Exports from Special Economic Zones (SEZs) are projected to reach about $1.2 billion this year, up more than 80 percent over last year, according to figures from the Commerce Ministry. 


Exports from SEZs totaled $672 million last year.


So Socheat, director of the ministry’s Europe, Middle East and Africa department, said the surge  was due to economic growth and the government’s attractive investment policies. “Our economy is growing around 7 percent annually and our policies encourage investment, so this is attracting investors,” he said, adding that the SEZs provide everything an investor needs, from documents to factories.


Mr. Socheat also said more exports are going to Europe. “In general, the export destination has changed its direction a bit to the European market over the last few years,” he said, adding that the US market had been the major destination for Cambodian goods such as garments and footwear. Duty- and quota-free access to the European Union under its “everything but arms” trade treaty is the major driver of rising exports to the EU, Mr. Socheat said. 


Garments and footwear are the major exports to the EU, but rice, Kampot pepper and bicycles are also being exported to the world’s largest market, he added.  


Economist Srey Chanthy said SEZs benefit the country. “They can make Cambodia very competitive and as a result attract more investment, create jobs and grow the economy,” he said. 


“A SEZ is like a one-stop center for exporters. Services and manufacturing activities are located in one area where they can benefit from each other and achieve economies of scale,” Mr. Chanthy said. “SEZs are attractive and beneficial if they are properly implemented, and if the government’s administrative services are provided effectively and efficiently,” he said, stressing that they are primarily for exporters.


Mr. Chanthy said improving economies in export markets like the EU and US were boosting demand for Cambodian products, while labor relations have been improving and political stability has been achieved since the disputed 2013 elections. Demand for Cambodian products was also rising in new importing countries like Japan, while the dispute in the South China Sea could give Cambodian exports an edge over those from Vietnam, Philippines, he added. 


Sok Chenda Sophea, secretary-general of the Council for the Development of Cambodia (CDC), said  that SEZs will play a key role in job creation and diversification.

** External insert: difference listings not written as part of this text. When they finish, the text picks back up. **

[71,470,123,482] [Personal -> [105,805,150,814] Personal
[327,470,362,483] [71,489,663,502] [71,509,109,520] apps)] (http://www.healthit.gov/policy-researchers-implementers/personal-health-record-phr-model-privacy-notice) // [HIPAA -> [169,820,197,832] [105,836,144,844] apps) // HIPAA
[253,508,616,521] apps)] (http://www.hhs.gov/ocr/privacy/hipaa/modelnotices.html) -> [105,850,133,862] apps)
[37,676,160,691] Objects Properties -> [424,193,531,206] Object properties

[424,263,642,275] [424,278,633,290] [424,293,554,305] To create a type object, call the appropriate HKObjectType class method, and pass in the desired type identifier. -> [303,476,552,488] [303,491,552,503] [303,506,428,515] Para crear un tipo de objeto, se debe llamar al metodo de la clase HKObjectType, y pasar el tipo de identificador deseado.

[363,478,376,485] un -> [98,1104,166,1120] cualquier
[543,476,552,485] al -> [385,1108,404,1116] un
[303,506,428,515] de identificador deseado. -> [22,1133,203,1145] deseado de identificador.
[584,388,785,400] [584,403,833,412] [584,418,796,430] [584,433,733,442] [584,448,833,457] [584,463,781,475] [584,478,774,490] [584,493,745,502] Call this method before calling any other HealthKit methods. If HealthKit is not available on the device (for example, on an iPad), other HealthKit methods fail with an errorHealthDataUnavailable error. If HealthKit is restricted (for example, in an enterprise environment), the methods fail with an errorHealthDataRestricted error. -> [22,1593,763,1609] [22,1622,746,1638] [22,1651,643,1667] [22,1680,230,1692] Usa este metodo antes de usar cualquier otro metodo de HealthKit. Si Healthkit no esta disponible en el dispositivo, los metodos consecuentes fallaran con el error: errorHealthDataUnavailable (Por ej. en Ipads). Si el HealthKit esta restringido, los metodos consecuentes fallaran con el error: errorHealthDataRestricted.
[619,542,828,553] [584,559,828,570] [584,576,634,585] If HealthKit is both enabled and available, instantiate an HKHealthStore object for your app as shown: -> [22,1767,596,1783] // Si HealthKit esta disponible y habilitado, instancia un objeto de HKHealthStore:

“Thanks to SEZs, we were able to first create additional jobs, but most importantly we created jobs not far from the villages workers live in,” he said. SEZs have brought almost 70,000 new jobs to the country, according to an October report from the Asian Development Bank. 


One of the problems facing SEZs is that skilled workers are becoming more difficult to find. Instead of being flooded with cheap labor like other labor-intensive production industries, the report said many factories in SEZs are struggling to find workers who can read, write and do basic math.  


With a shortage of workers with basic literacy, some factory managers have to send recruiters across the country to locate skilled workers. “They have to go to a lot of trouble to recruit people, especially in the Phnom Penh zone,” said Peter Warr, a professor at Australian National University and one of ADB report’s co-authors. “We have an impression of abundant labor in Cambodia, but it is not of the kinds these firms require,” he said. 


Some factories provide voluntary education for workers. Mr. Sophea said a new law on foreign investment and the SEZs being drafted by the CDC will push to make this sort of education mandatory. “It is my intention in both laws to have provisions dealing with the obligation of investors to continue to prioritize training and human resource development,” he said. 


Cambodia exported products with a total value of some US$4.5 billion in 2015, increasing 25 percent from $3.6 billion last year, according to figures from the Ministry of Commerce.